** DATA SECTION follows **

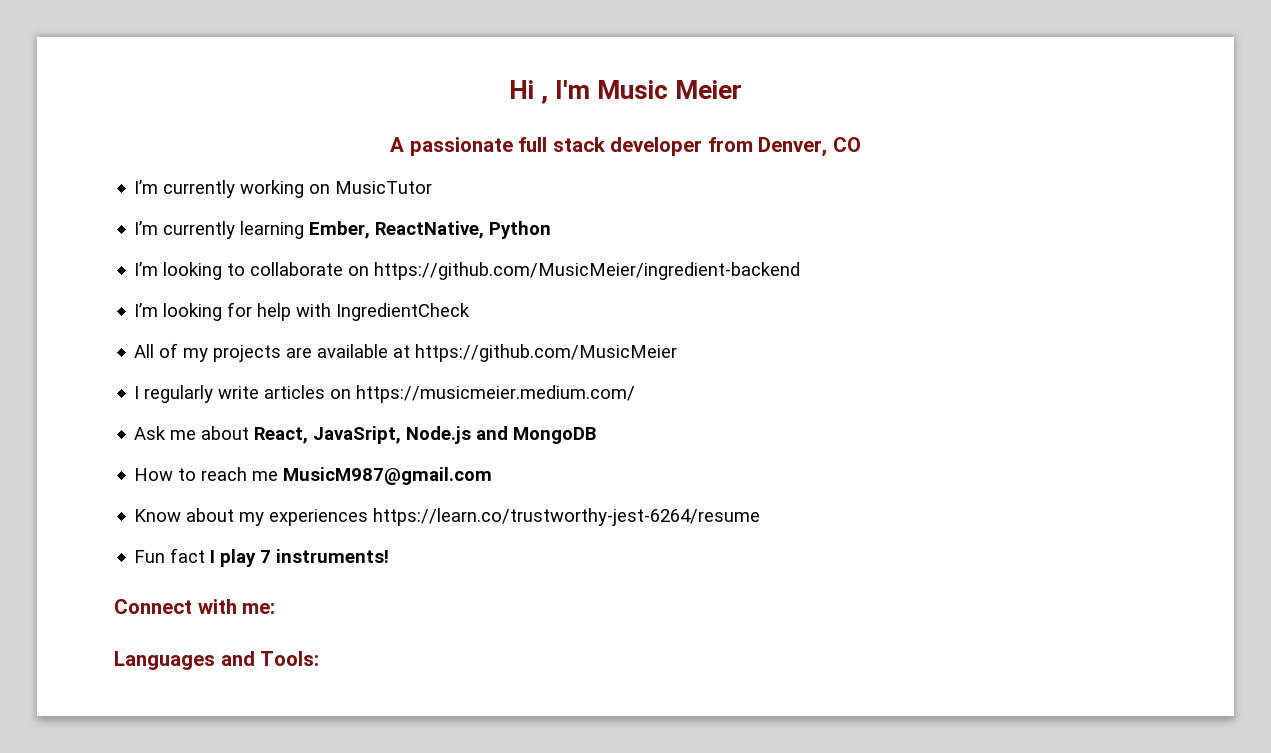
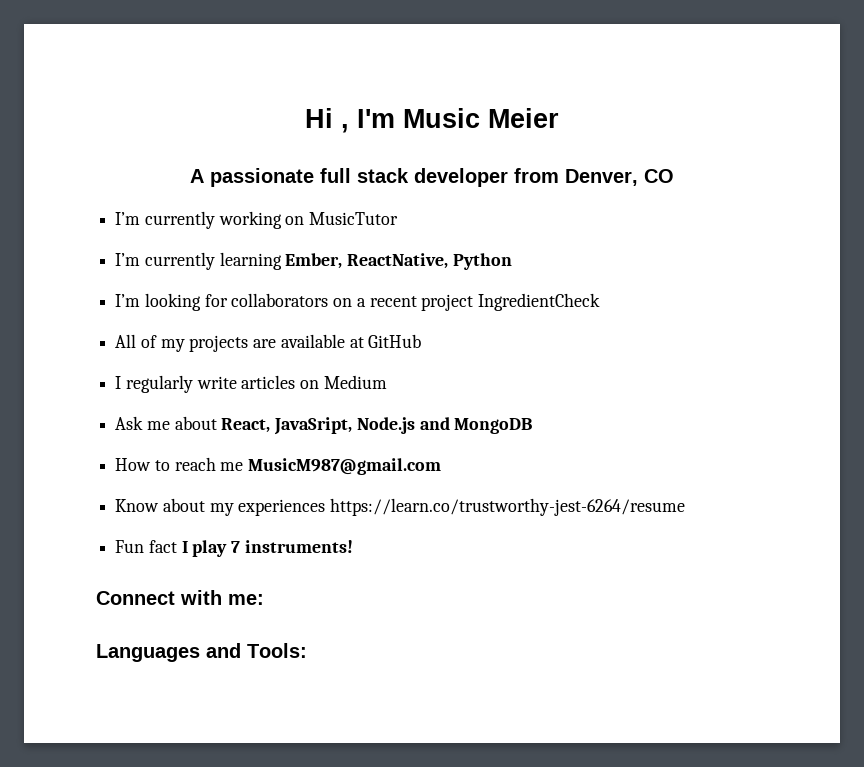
[227,262,801,280] [134,302,332,321] to collaborate on https://github.com/MusicMeier/ingredient-backend // I’m looking for help with -> [204,293,474,311] for collaborators on a recent project
[415,344,678,362] https://github.com/MusicMeier -> [368,334,422,348] GitHub
[356,385,636,403] https://musicmeier.medium.com/ -> [323,375,387,389] Medium

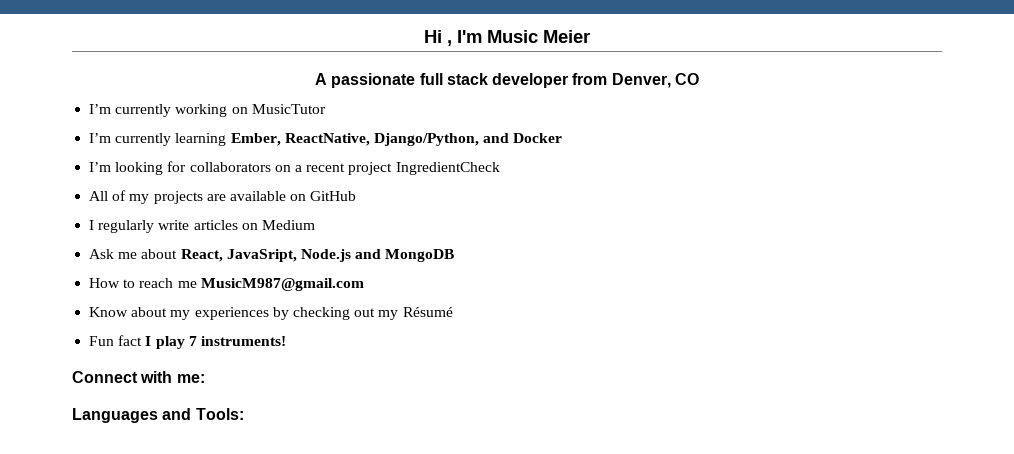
[452,253,512,270] Python -> [373,133,563,146] Django/Python, and Docker
[349,337,364,348] at -> [290,194,307,201] on
[330,498,686,516] https://learn.co/trustworthy-jest-6264/resume -> [272,307,453,320] by checking out my Résumé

** End of DATA SECTION **

> INSTRUCTIONS FOR THE TASK
Each of the lines above should be transcribed exactly; no image is to be copied.

> REPLY TO THE TASK
[227,262,801,280] [134,302,332,321] to collaborate on https://github.com/MusicMeier/ingredient-backend // I’m looking for help with -> [204,293,474,311] for collaborators on a recent project
[415,344,678,362] https://github.com/MusicMeier -> [368,334,422,348] GitHub
[356,385,636,403] https://musicmeier.medium.com/ -> [323,375,387,389] Medium

[452,253,512,270] Python -> [373,133,563,146] Django/Python, and Docker
[349,337,364,348] at -> [290,194,307,201] on
[330,498,686,516] https://learn.co/trustworthy-jest-6264/resume -> [272,307,453,320] by checking out my Résumé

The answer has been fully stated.